Give a Child a Breathing Treatment

Respiratory distress in children is a serious health condition. Caused by allergies, asthma or other breathing illness, a child requires special care for successful treatment. A breathing treatment of a prescribed medicine can control and alleviate a child’s breathing difficulties.


1. Understand that children with respiratory distress usually need to use a nebulizer to administer prescribed medication. A nebulizer is a machine that turns liquid medicine into a breathable mist for the child to inhale.

2. Realize that your doctor prescribes medications based on your child’s symptoms and illness. Follow his dosing instructions and have him show you properly use a nebulizer if he doesn’t offer a demonstration.

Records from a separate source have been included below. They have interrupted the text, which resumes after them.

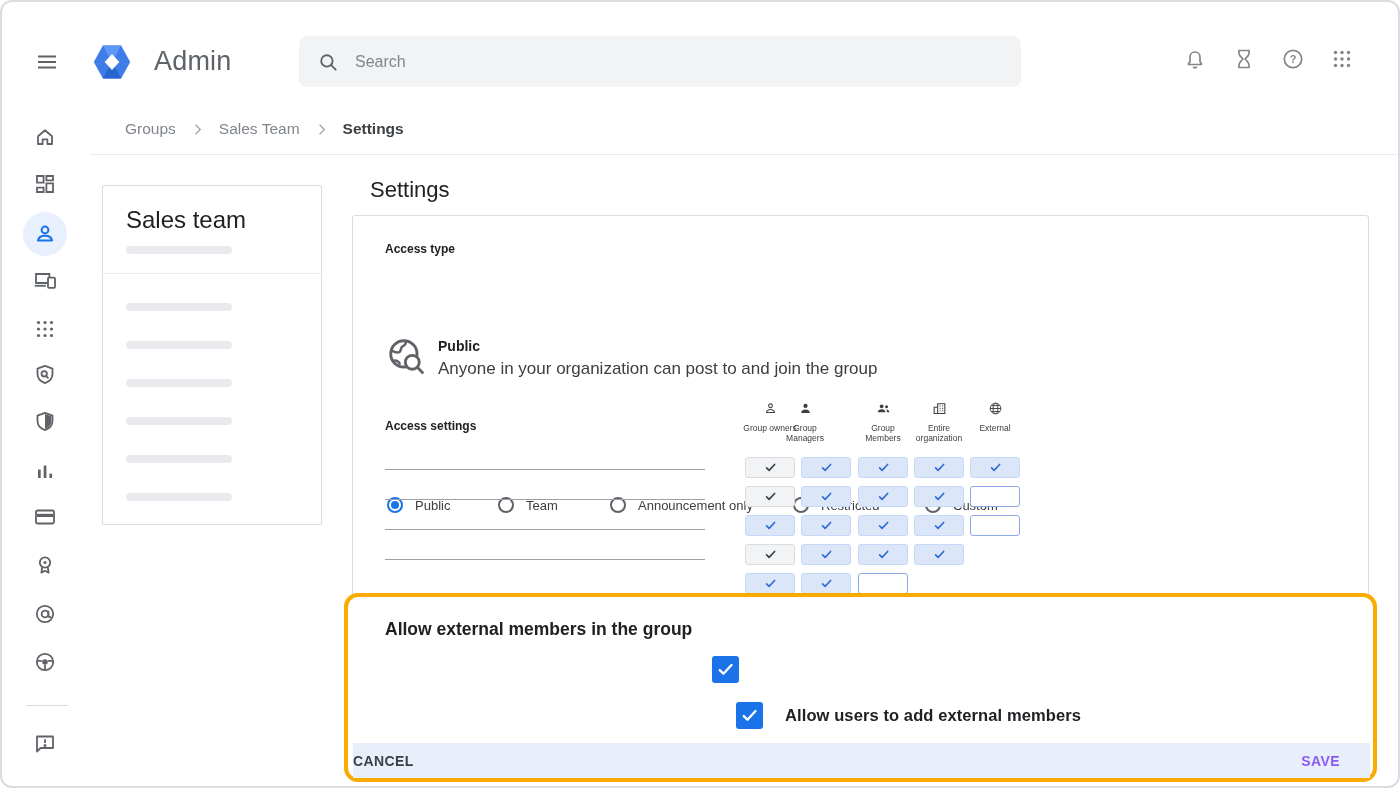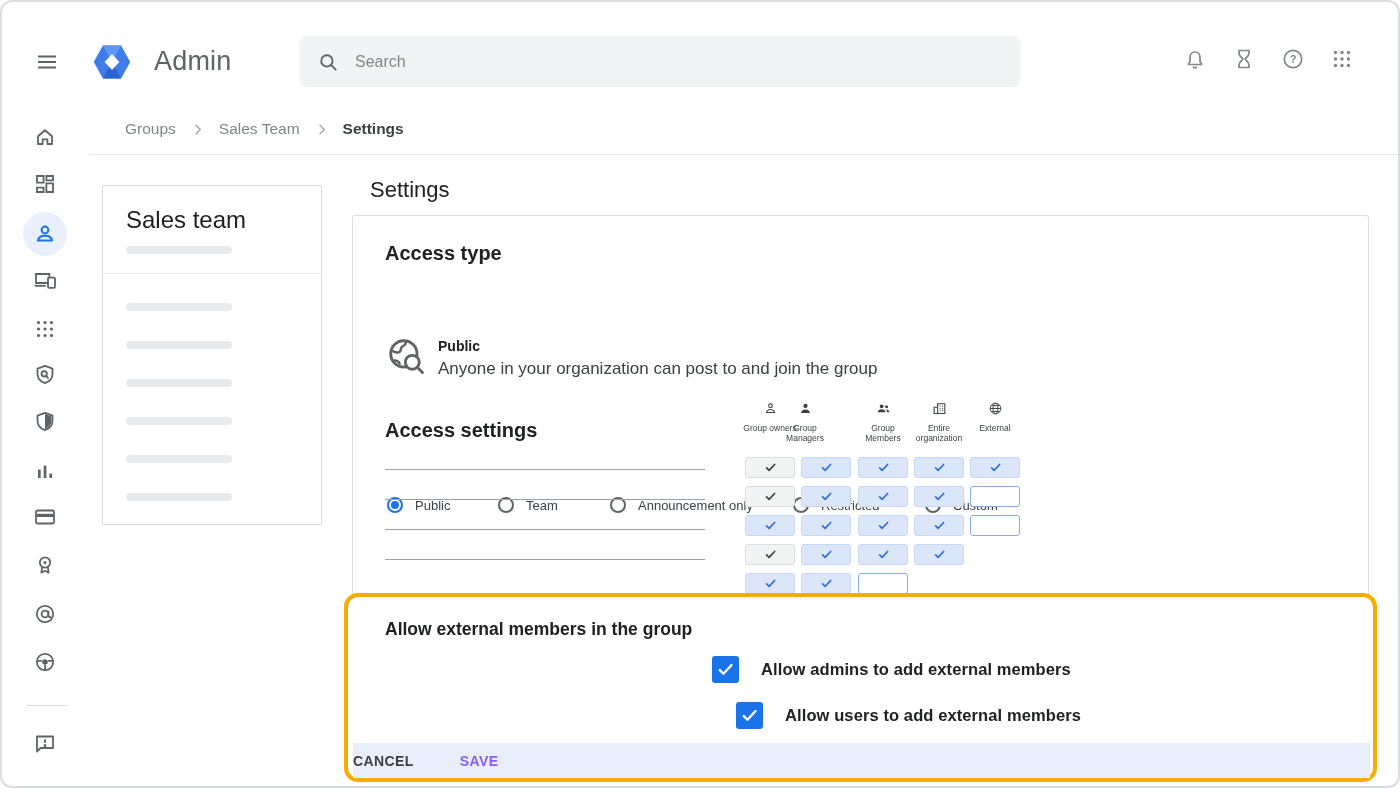--- a/index.html
+++ b/index.html
@@ -46,7 +46,7 @@
   .page-title{position:absolute;left:368px;top:175px;font-size:22px;color:#202124;}
   .settings-card{position:absolute;left:350px;top:213px;width:1017px;height:562px;box-sizing:border-box;
                  border:1px solid #dadce0;border-radius:3px;background:#fff;}
-  .card-h{position:absolute;left:32px;font-size:20px;font-weight:700;color:#202124;}
+  .card-h{position:absolute;left:32px;font-size:12px;font-weight:700;color:#202124;}
   .h-access-type{top:26px;} .h-access-settings{top:203px;}
 
   .radio-opt{position:absolute;top:281px;display:flex;align-items:center;gap:12px;cursor:pointer;}

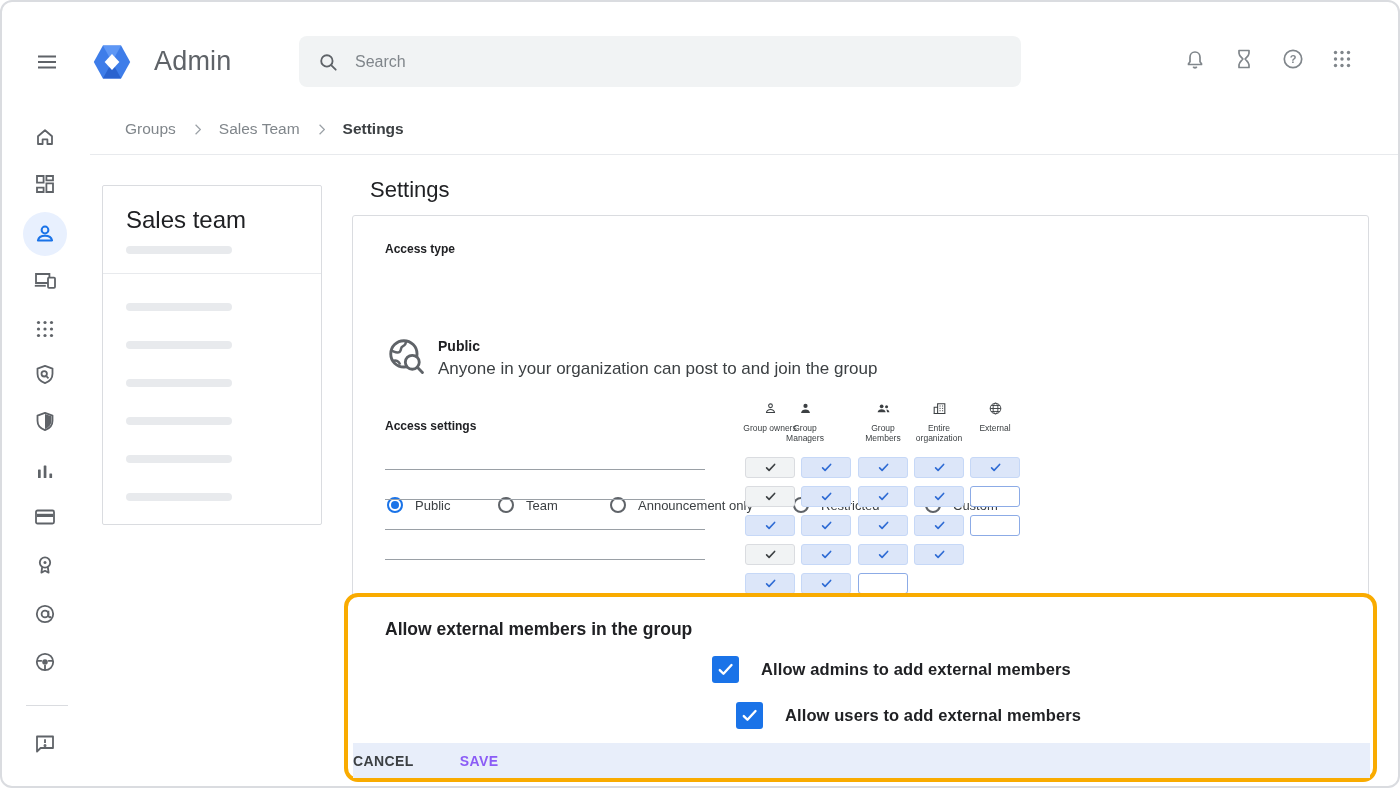--- a/index.html
+++ b/index.html
@@ -476,7 +476,6 @@
               <path d="M4.8 12.8l4.6 4.6L19.6 6.4" fill="none" stroke="currentColor" stroke-width="3" stroke-linecap="round" stroke-linejoin="round"></path>
             </svg>
           </span>
-        <span class="ext-label">Allow admins to add external members</span>
       </div>
       <div class="ext-row ext-row-2">
         <span class="big-checkbox">

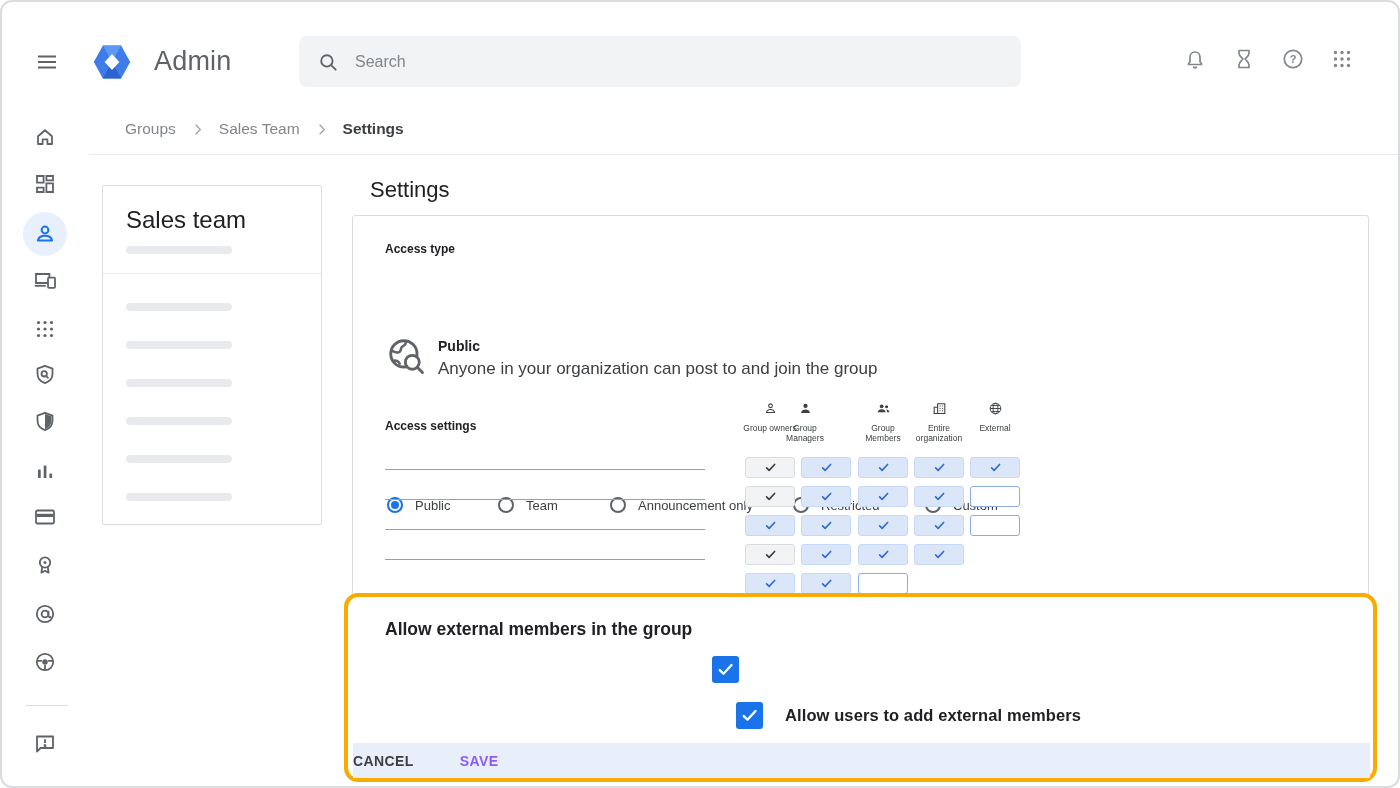--- a/index.html
+++ b/index.html
@@ -83,7 +83,7 @@
   .ext-label{font-size:16.5px;font-weight:700;color:#202124;letter-spacing:.1px;}
 
   .savebar{position:absolute;left:5px;bottom:0;width:1017px;height:35px;background:#e8eefa;box-sizing:border-box;
-           display:flex;align-items:center;justify-content:flex-start;gap:46px;padding-right:30px;}
+           display:flex;align-items:center;justify-content:space-between;gap:46px;padding-right:30px;}
   .savebar button{background:none;border:none;padding:0;font-family:inherit;font-size:14px;font-weight:700;
                   letter-spacing:.4px;cursor:pointer;}
   .cancel-btn{color:#3c4043;} .save-btn{color:#8b5cf6;}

3. Familiarize yourself with the nebulizer. The machine for administering the breathing treatment consists of the machine itself, tubing and a mask for your child to place over the nose and mouth. Some machines used forced air to turn the liquid medicine into mist; these are the most common and are noisy. Ultrasonic nebulizers use ultrasound waves to turn the liquid into a breathable mist; these machines are quiet. Not all liquid medications can be used with the ultrasonic nebulizer.

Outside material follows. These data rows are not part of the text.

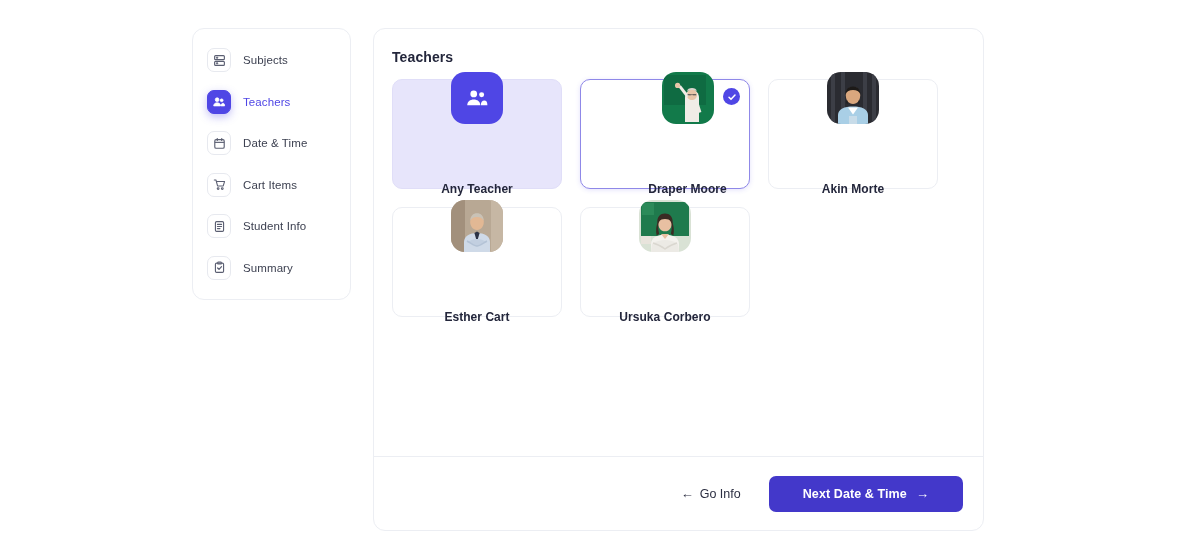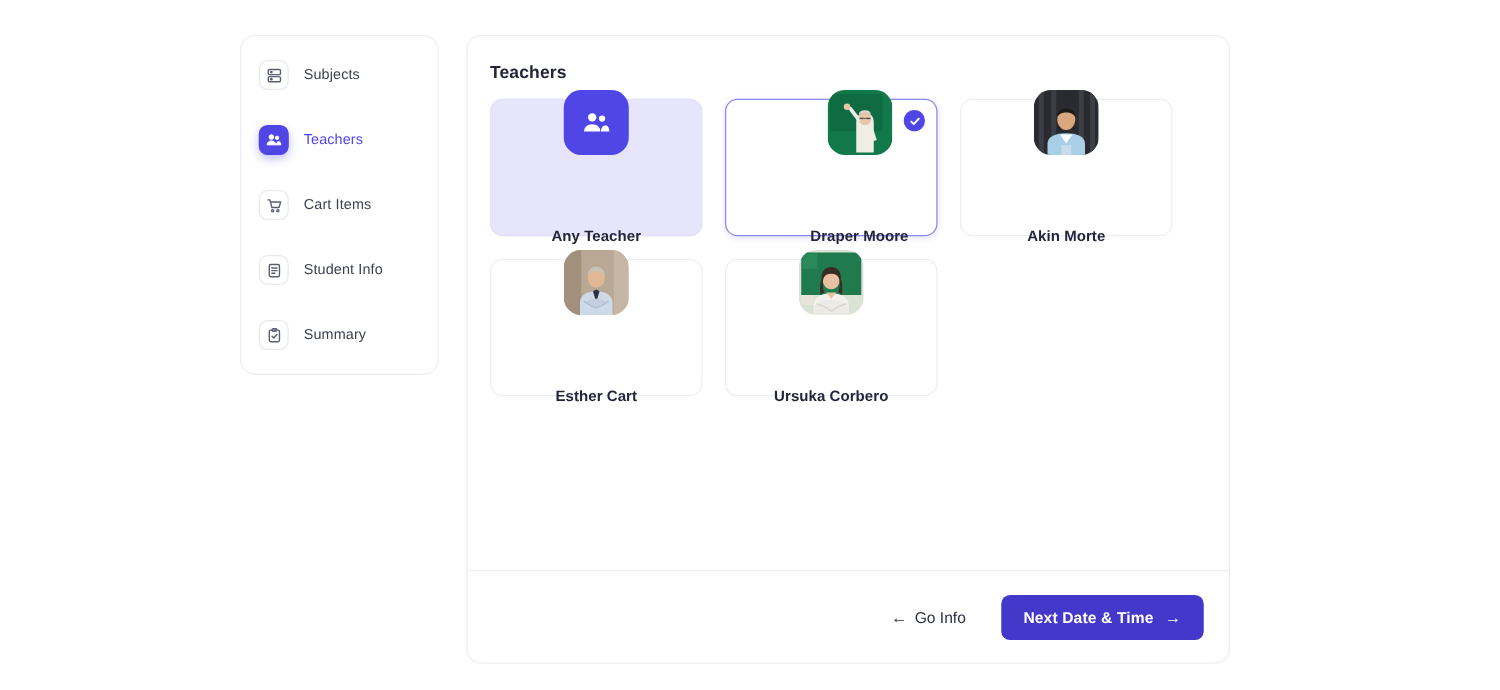--- a/index.html
+++ b/index.html
@@ -253,6 +253,17 @@
       <span class="nav-label">Teachers</span>
     </div>
 
+    <div class="nav-item">
+      <span class="nav-icon">
+        <svg width="13" height="13" viewBox="0 0 16 16" fill="none">
+          <rect x="2.2" y="3.2" width="11.6" height="10.6" rx="1.6" stroke-width="1.4"></rect>
+          <line x1="2.2" y1="6.6" x2="13.8" y2="6.6" stroke-width="1.4"></line>
+          <line x1="5.3" y1="1.8" x2="5.3" y2="4.2" stroke-width="1.4" stroke-linecap="round"></line>
+          <line x1="10.7" y1="1.8" x2="10.7" y2="4.2" stroke-width="1.4" stroke-linecap="round"></line>
+        </svg>
+      </span>
+      <span class="nav-label">Date &amp; Time</span>
+    </div>
 
     <div class="nav-item">
       <span class="nav-icon">

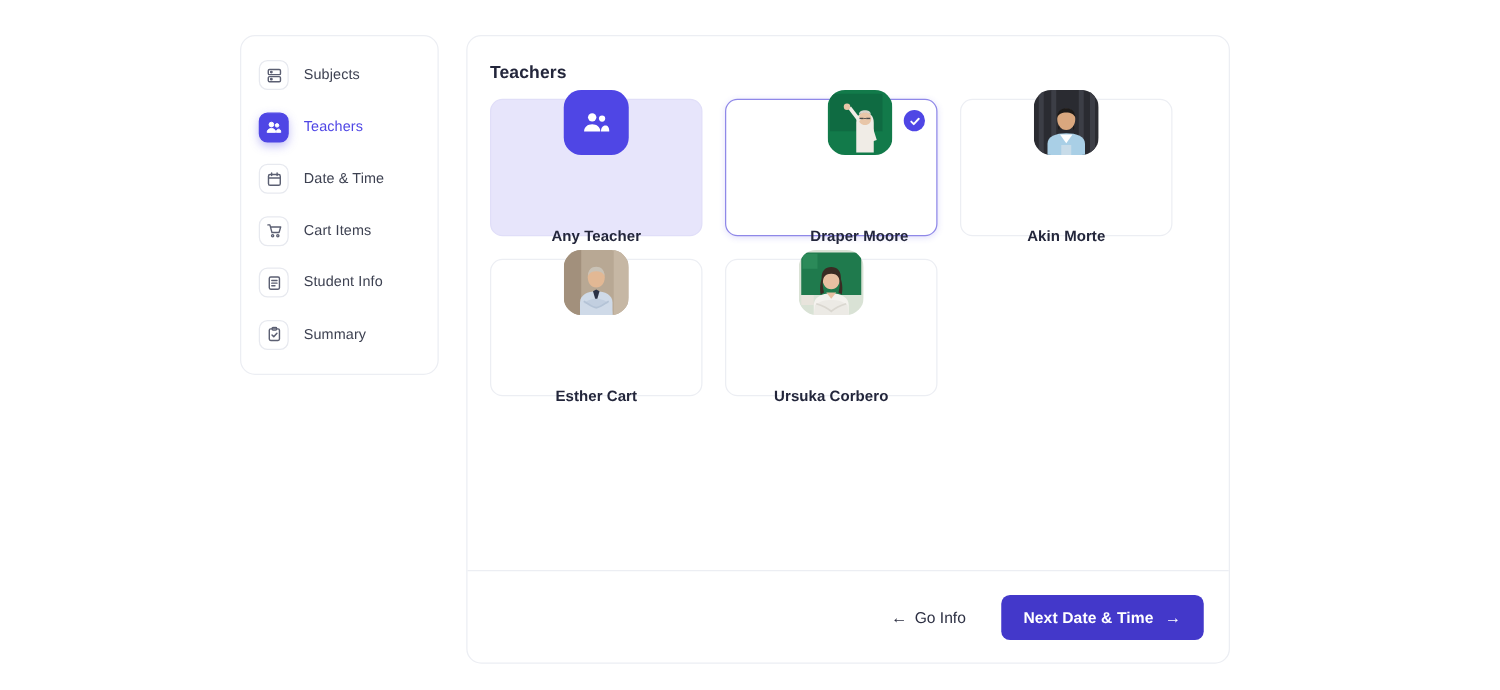--- a/index.html
+++ b/index.html
@@ -217,7 +217,7 @@
     cursor: pointer;
     display: flex;
     gap: 9px;
-    padding: 11px 18px;
+    padding: 11px 34px;
     letter-spacing: 0.1px;
   }
   .arrow { font-size: 13px; line-height: 1; }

4. Take the dosed medicine and add it to the medicine cup that is attached to the mask (there is a cone-shaped removable piece). Screw the mask back onto the medicine cup, ensuring that the tubing on the underside of the cup is secured. Take the other end of the tubing and insert it into the nebulizer.

5. Sit your child upright and hold the mask to his face, covering his nose and mouth entirely. Choose a time of day that your child is calm to help him remain still during the treatment. Turn on an entertaining television program to hold his attention while administering the breathing treatment. It generally takes six to ten minutes to perform a breathing treatment, depending on the dosage.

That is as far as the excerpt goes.